SETI: Corrupted seti.exe file (BEOWULF) - Loosing serious WU Crunching pwr.

LANMAN

Platinum Member
Oct 10, 1999
2,898
128
106
Anyone been having troubles with their clients not wanting to grab another WU from their SETI Q?

I found a work around by deleting the oringinal SETI.exe file and copying a fresh new one, but to do that all the time
just plain sucks.

Any ideas?

--LANMAN
 

Smoke

Distributed Computing Elite Member
Jan 3, 2001
12,650
207
106
This could be one of several things ... isn't that enlightening? :p lol

Were these installations that were working and have now run into trouble? Or were these new Seti installations?

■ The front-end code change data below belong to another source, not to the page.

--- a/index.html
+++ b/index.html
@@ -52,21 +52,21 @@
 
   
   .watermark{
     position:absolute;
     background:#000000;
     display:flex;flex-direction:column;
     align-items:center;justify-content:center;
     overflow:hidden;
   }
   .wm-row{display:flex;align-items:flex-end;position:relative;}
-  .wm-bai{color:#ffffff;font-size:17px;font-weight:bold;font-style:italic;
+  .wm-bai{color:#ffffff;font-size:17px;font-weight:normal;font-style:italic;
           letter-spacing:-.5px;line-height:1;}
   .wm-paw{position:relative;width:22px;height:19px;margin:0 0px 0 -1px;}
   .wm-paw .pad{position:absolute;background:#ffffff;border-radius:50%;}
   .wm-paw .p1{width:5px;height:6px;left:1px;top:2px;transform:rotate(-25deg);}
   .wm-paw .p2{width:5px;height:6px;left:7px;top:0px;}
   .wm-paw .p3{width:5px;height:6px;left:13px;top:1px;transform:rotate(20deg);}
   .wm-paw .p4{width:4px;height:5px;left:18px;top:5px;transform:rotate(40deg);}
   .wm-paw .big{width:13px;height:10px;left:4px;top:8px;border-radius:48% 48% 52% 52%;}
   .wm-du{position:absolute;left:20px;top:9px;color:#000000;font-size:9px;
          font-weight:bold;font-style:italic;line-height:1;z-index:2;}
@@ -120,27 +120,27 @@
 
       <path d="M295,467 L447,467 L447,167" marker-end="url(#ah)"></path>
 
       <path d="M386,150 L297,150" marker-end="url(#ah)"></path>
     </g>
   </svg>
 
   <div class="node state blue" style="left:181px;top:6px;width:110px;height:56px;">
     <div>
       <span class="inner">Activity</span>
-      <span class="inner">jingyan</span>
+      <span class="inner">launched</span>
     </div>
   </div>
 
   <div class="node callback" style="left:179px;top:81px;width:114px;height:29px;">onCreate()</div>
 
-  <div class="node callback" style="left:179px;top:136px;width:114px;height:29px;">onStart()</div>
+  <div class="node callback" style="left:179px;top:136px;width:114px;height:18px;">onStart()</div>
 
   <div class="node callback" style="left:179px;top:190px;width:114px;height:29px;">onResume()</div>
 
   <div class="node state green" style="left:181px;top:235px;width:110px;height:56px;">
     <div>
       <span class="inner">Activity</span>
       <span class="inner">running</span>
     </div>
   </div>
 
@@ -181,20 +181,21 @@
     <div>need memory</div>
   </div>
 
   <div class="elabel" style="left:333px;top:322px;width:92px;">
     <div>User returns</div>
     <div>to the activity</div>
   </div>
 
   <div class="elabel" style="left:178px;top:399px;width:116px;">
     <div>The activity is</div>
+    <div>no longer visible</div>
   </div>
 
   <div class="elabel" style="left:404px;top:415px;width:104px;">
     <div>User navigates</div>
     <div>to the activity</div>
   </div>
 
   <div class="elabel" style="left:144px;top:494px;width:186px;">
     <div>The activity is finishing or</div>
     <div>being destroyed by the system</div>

Let me conjecture in case these are old installations that have just quit working properly. You could have a defective WU. If you are using the Cli Client running without a caching program (besides the SetiQueue), a defective WU would clog up the works. Instead of replacing the Cli Client ... try deleting the WU. I'm not sure how you do that with a Cli Client running by itself for I have always used either SetiDriver or SetiHide. A clue would be to look in the SetiQueue LOGS and see if there are any problems.
 

Rattledagger

Elite Member
Feb 5, 2001
2,989
18
81
Well, only problems I've had with the combination setiqueue / firedaemon-seti-service getting new wu is:
1; if running setiqueue on NT4 there after re-boot the setiq-service times out so must manually start it.
2; if using Computername as proxy-setting & haven't got a network-card... Use 127.0.0.1 instead.
3; if using dial-up, the computer wants to dial out instead of contacting the setiqueue running on the same machine... Fixed by running service as an user that don't have a configured dial-up-setting...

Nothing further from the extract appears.